To run a successfull sales skills seminar, I would typically use a lot of role-plays, case study analysis and practical exercises. I'm worried that this just won't work with a Chinese audience, and I doubt the effectiveness of a frontal non-interactive seminar.

What does Chinese sales training normally look like? Does anyone have any positive experience or advice?
Dan Shalem

8 Responses

  1. Sales Training in China
    I have run sales courses in China for distributors of technical medical products and would agree that role-play in particular is difficult although this can be as much due to language as cultural issues. The loss of role-play from the agenda can be offset by the diligence that will be applied to other parts of the course.

    My experience is that understanding the hierarchy of the team is critical and this should be established as far in advance as possible. The senior members normally will not expect to be part of any exercises. Giving them the role of prize-giver or observer (against your criteria) will be more appropriate.

    I have found that group exercises work well and much better than individual exercises, especially where these build to something to which all have contributed. This final version can then be discussed and modelled without putting people at risk of losing face. If you are unsure who to put in each group, ask the most senior person to decide for you. This can save a lot of discomfort and tension caused by unequal pairings. I would avoid setting competitions as the most senior group will (must) win.

    The lack of questioning and participation you find has a lot to do with both hierarchy and the principle of “obedience and respect” for the teacher. A question, especially from a junior member of the group, would be viewed as a disgraceful interruption. It therefore helps to explain how you would like the group to contribute from the start and have some interactive sessions where permission is formally granted for noise and discussion, and some lecture format that will be comfortable and familiar in style. Interactively, games work very well, as they have an implicit licence for play.

    Finally, it is worth remembering that Chinese speech involves limited hand gestures and few facial expressions. This can give you the impression that you need to run a week of icebreakers when actually all is well.

    I hope it goes well.
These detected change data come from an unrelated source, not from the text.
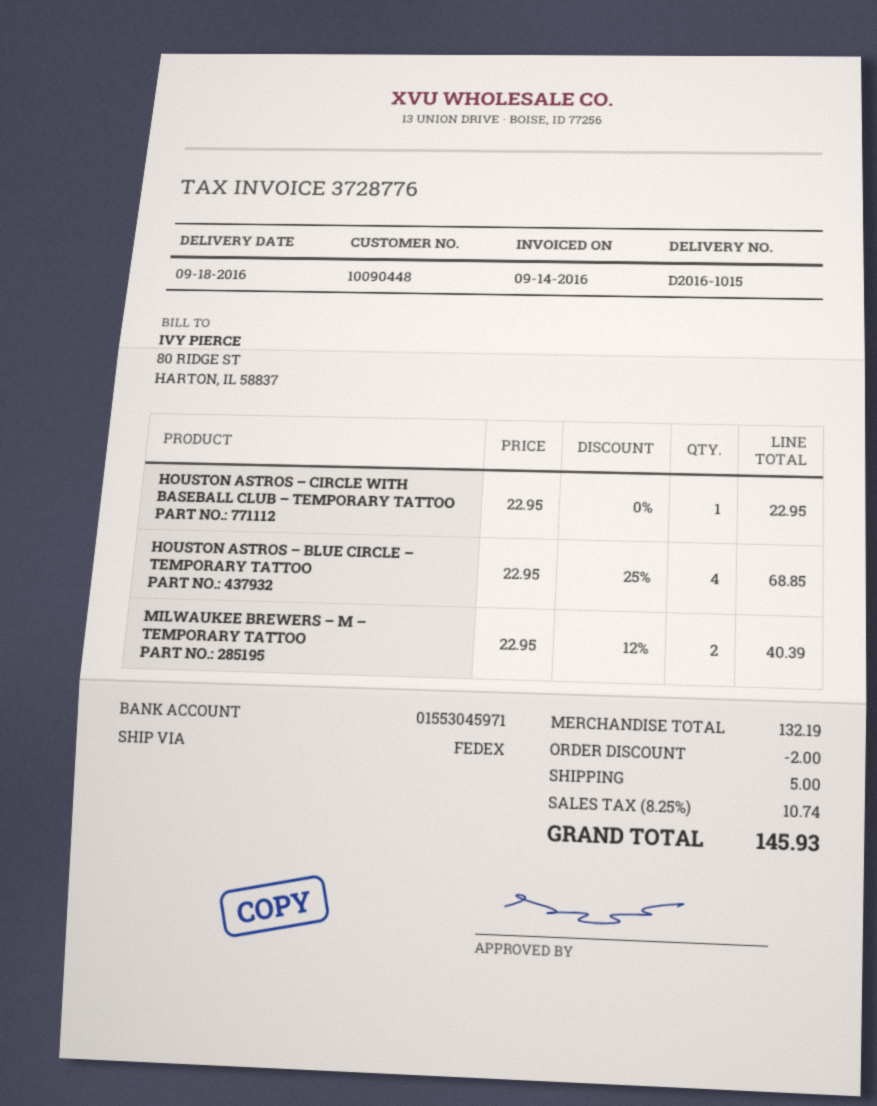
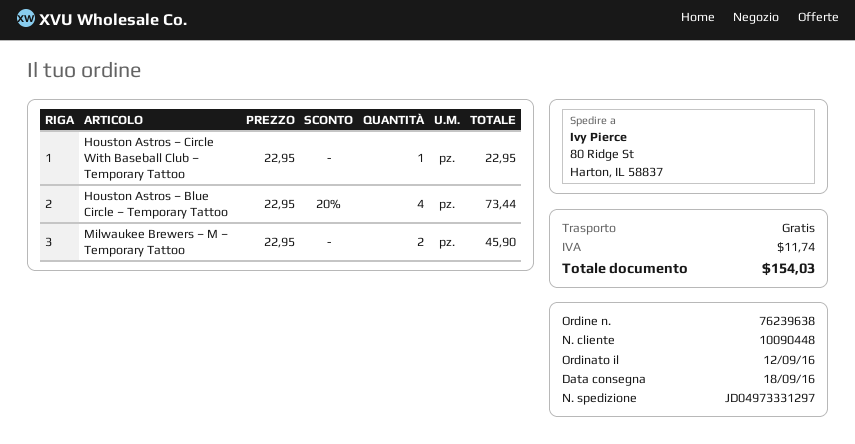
HOUSTON ASTROS – BLUE CIRCLE – TEMPORARY TATTOO: 4 x 22.95 - 25% = 68.85 -> 4 x 22.95 - 20% = 73.44
MILWAUKEE BREWERS – M – TEMPORARY TATTOO: 2 x 22.95 - 12% = 40.39 -> 2 x 22.95 = 45.90
discount: 2.00 -> none
shipping: 5.00 -> 0.00
tax: 10.74 -> 11.74
total: 145.93 -> 154.03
Please contact me at [email protected] if you would like to discuss this further.

    Steve Postins

  2. Health warning: Sales skills are culturally specific
    Dan

    I agree that optimising the soft skills dimension to your classroom delivery will be a real challenge. Steve makes a number of excellent and well observed points on this. However these problems are just the starting point.

    Had you considered the possibility that a great deal of the sales skills content you are proposing to provide might also be completely inappropriate?
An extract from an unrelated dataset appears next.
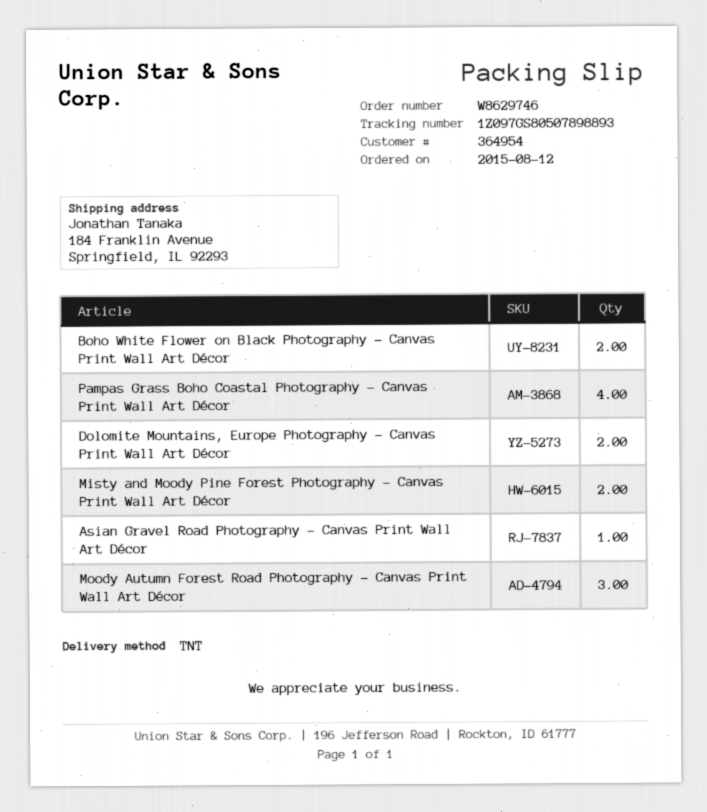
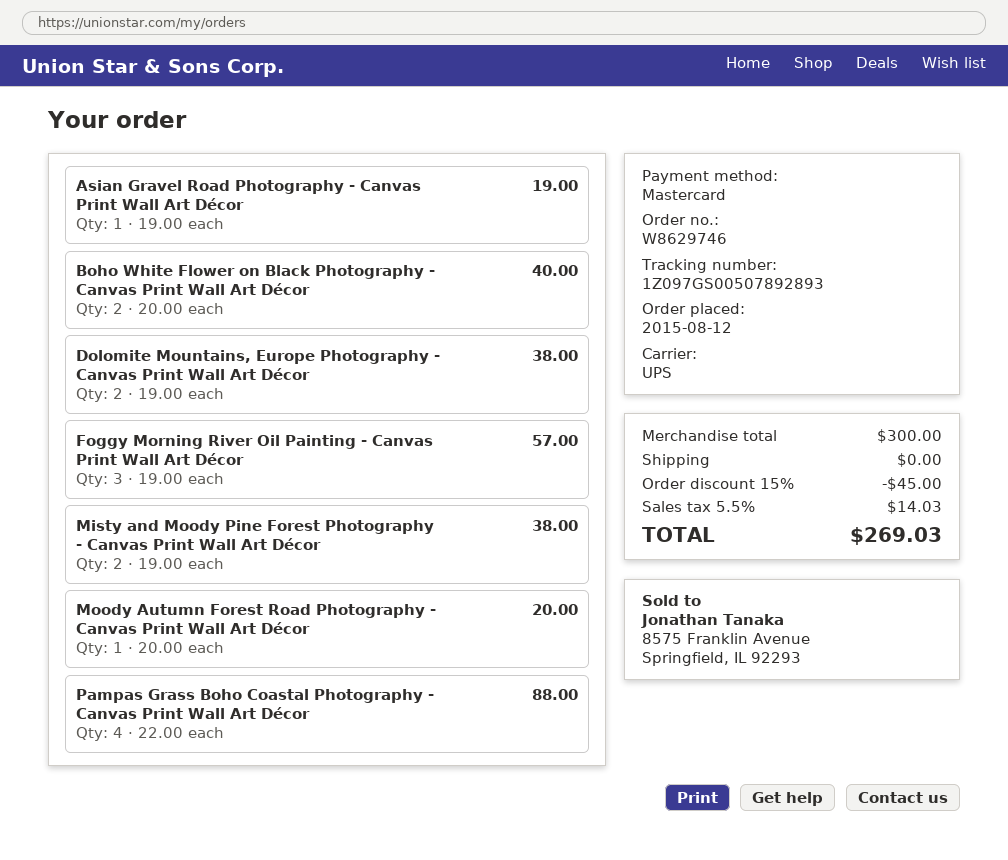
shipping method: TNT -> UPS
tracking number: 1Z097GS80507898893 -> 1Z097GS00507892893
Moody Autumn Forest Road Photography - Canvas Print Wall Art Décor: 3 -> 1
Foggy Morning River Oil Painting - Canvas Print Wall Art Décor: none -> 3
    For example, if the issue of losing face is problematic in the relatively anodyne environment of a training session, then how might this affect your proposed best practice approach to a power charged sales negotiation or closing techniques?

    Most of the generic sales skills best practice taught in the the West was originally evolved by high performing US salesmen addressing US customers (eg. Victor Kiam).

    Thanks to the pre-eminence of American corporations many of these specific techniques came to adopted internationally within major organisations. The myth seems to have emerged that these techniques are in some way culturally neutral or universal. In many cases they are about as globally relevant as the ‘World Series’.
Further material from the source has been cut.